Setting Store Visit Values
If you’re using Target ROAS or Maximize Conversion Value bidding, assign monetary values to store visits. This is crucial for proper optimisation.
Calculate this using your conversion data:
- Track how many store visitors make purchases (footfall counters help)
- Calculate average in-store transaction value
- Multiply: visit-to-purchase rate × average transaction = store visit value
Example: If 20% of visitors purchase and your average sale is £40, set store visit value at £8.
Without this value, Google’s algorithm might ignore store visits in favour of online conversions, even if store visits are more valuable to your business.
Dynamic Location Insertion for Footfall
This feature automatically inserts the user’s city or town name into your ad copy using GPS data. Instead of creating separate campaigns for each nearby area, one campaign with dynamic insertion serves hyper-local ads.
The click-through rate improvement is significant because people see ads that feel specifically created for their exact location, not just the general area.
Local Promotions and Events
Footfall campaigns work brilliantly for driving traffic to specific events or promotions:
Time-Sensitive Offers: “Visit our Manchester store this weekend for 30% off winter stock” Use ad scheduling to show these only during relevant times.
Store-Specific Events: Grand opening promotions, seasonal sales, or special demonstrations benefit from dedicated footfall campaigns with increased budgets during event periods.
Inventory Clearance: If one location has excess stock, create a footfall campaign specifically for that store with attractive clearance messaging.
Measuring Beyond Store Visits
Store visit tracking only captures users with location services enabled, so it’s always underreported. Look at these additional metrics:
Assisted Conversions: How many online conversions were influenced by users who also visited your store?
Cross-Channel Attribution: Are people clicking ads, visiting stores, then purchasing online later?
Phone Call Tracking: Store visits often generate phone calls for directions, opening times, or product availability.
Brand Search Increases: Successful footfall campaigns often drive increases in branded search volume as people remember your business.

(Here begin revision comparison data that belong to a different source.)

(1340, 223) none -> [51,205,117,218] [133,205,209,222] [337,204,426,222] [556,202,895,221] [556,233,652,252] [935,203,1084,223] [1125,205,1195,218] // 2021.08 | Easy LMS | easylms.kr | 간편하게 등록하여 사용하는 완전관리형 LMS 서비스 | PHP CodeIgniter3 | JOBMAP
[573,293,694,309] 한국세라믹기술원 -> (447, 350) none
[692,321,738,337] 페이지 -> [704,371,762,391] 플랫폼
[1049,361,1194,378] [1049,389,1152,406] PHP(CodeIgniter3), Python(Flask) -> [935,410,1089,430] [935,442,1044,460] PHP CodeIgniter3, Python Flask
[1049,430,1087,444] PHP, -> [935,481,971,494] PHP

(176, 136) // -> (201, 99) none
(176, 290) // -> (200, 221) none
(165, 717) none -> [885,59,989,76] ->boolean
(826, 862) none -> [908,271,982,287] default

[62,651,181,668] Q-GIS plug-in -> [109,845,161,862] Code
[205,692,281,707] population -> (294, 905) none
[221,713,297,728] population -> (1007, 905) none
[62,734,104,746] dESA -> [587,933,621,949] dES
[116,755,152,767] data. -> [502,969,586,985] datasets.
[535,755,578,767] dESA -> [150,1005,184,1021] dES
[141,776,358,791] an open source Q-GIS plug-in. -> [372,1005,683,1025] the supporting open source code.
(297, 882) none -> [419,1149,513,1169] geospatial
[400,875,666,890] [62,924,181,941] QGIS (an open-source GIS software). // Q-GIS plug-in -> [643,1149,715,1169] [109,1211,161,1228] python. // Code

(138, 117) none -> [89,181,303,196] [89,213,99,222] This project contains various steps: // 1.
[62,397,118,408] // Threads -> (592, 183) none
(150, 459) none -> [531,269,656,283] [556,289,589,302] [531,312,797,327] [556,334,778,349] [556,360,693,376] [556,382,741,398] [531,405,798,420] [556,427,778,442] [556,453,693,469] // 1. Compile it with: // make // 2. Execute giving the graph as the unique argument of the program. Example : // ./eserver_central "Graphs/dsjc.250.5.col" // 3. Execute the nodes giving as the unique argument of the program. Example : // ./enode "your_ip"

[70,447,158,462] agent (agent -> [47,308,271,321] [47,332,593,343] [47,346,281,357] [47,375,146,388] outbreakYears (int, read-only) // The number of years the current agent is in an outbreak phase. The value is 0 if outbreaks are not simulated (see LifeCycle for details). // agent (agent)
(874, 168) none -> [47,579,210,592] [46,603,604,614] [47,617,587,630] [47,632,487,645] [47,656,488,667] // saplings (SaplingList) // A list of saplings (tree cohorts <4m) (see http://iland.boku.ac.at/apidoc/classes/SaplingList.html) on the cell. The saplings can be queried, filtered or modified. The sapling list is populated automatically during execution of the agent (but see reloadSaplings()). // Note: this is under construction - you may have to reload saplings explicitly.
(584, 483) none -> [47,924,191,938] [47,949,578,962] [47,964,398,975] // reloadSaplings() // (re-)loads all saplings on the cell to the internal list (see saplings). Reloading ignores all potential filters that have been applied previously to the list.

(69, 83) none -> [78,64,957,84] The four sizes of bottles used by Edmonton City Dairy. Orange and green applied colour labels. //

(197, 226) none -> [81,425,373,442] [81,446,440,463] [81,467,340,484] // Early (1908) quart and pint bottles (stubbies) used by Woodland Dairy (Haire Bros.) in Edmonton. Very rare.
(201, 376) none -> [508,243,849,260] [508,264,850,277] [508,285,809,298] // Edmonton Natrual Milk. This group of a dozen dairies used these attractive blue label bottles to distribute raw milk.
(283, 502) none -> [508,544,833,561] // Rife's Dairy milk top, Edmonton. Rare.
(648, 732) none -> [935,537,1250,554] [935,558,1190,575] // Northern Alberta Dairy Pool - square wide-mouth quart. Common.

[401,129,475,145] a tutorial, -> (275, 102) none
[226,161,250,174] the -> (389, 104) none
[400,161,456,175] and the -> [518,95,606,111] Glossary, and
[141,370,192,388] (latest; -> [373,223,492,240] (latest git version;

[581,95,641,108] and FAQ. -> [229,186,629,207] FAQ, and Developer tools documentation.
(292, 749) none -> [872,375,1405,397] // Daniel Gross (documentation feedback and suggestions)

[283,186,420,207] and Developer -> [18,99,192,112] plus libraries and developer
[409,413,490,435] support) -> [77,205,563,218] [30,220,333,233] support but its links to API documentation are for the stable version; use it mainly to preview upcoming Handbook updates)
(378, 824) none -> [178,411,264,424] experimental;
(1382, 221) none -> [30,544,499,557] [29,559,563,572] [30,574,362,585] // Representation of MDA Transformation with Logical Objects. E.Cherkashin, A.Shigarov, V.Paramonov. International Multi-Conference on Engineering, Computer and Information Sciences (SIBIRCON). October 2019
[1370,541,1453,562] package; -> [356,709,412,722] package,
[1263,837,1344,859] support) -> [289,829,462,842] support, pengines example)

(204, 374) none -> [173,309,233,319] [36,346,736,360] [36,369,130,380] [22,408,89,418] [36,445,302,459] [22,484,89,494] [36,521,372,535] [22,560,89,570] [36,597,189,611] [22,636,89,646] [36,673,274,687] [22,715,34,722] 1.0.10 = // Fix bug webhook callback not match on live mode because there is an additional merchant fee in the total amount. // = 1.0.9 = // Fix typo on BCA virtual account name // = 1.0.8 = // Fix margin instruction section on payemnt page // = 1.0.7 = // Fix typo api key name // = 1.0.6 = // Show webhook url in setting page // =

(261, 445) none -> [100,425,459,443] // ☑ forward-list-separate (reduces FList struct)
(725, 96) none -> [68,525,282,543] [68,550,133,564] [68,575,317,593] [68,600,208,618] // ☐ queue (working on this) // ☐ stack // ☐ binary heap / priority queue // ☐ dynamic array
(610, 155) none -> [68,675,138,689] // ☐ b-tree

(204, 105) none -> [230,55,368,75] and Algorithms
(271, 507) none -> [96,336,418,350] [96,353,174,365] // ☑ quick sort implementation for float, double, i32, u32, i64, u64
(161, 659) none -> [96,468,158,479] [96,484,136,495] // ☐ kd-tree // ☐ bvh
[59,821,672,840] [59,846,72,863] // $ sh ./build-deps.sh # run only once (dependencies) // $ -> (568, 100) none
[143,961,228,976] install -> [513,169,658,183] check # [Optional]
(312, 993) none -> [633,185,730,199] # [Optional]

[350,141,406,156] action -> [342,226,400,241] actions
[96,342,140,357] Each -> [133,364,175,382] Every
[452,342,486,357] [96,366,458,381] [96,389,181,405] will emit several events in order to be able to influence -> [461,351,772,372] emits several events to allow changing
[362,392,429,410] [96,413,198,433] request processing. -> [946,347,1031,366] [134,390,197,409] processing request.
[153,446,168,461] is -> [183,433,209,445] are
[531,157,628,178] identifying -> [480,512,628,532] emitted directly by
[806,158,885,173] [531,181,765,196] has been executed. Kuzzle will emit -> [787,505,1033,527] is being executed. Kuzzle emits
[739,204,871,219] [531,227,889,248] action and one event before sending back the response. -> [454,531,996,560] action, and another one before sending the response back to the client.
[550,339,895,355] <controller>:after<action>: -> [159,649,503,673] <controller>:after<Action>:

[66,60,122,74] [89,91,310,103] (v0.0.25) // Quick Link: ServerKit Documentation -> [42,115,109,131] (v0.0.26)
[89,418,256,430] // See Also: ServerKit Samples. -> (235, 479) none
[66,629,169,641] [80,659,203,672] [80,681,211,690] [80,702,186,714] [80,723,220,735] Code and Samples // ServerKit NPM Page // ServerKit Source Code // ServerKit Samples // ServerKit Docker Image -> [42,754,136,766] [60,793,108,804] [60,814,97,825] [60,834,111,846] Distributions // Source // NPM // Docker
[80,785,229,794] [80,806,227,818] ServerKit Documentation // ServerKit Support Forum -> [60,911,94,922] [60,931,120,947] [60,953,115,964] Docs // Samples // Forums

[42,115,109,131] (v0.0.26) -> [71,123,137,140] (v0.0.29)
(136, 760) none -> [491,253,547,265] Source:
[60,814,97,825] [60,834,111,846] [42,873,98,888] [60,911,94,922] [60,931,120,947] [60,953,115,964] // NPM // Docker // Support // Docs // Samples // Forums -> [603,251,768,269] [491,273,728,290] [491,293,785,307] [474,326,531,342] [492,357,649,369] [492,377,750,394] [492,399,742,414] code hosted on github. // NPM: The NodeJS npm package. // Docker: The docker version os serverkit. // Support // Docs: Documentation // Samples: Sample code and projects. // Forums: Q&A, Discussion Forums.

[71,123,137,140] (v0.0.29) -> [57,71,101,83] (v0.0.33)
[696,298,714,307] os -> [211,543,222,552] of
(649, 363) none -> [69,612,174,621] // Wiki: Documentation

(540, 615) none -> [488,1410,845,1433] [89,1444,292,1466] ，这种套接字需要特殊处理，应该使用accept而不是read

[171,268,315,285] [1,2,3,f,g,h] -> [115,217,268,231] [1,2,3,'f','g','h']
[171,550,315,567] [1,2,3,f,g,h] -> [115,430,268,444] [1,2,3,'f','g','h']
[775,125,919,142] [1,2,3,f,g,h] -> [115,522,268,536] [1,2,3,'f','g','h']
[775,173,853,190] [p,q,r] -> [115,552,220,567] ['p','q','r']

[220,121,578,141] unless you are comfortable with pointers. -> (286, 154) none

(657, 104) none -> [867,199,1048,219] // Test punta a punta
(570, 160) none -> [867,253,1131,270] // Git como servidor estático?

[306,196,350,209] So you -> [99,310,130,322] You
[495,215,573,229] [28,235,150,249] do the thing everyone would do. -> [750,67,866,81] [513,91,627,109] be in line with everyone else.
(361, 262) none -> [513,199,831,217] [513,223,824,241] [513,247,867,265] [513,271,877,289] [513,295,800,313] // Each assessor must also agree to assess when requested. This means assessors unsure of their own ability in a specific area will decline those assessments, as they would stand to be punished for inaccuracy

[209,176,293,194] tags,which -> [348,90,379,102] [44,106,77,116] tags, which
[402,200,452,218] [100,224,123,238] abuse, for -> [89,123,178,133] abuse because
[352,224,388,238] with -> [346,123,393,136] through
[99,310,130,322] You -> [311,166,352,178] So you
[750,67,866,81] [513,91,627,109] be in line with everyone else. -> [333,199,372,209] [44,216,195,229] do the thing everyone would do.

Seasonal and Local Event Optimisation
Adjust your footfall campaigns around local events and seasonal patterns:
- University towns: Higher budgets during term time, lower during holidays
- Tourist areas: Seasonal adjustments for peak visitor periods
- Business districts: Higher budgets weekdays, lower weekends
- Shopping centres: Increased budgets during school holidays and weekends
Competitive Advantages for Footfall
Local businesses have unique advantages over national chains:
Personal Service: Highlight the personal attention customers receive in-store
Local Knowledge: Emphasise your understanding of local needs and preferences
Community Connection: Show your involvement in local events and causes
Immediate Availability: Promote same-day service or immediate product availability
Getting Started with Footfall Campaigns
- Verify Your Locations: Ensure all Google Business Profiles are verified and optimised
- Link: Connect your Google Ads account to Business Profile Manager
- Enable Location Assets: Turn on location extensions for all campaigns
- Set Tight Targeting: Use presence-only targeting with appropriate radius
- Create Local Landing Pages: Store-specific pages with visit information
- Track Phone Calls: Many store visits start with phone calls for directions
- Be Patient: Store visit eligibility can take weeks or months depending on location
Remember, store visit tracking will always underreport actual visits, but it provides valuable directional data for optimisation. Focus on the trends and relative performance between locations rather than absolute numbers.
The goal isn’t just getting people through your door once – it’s creating customers who return because of the great experience your physical location provides. Google Ads gets them there; your in-store experience keeps them coming back.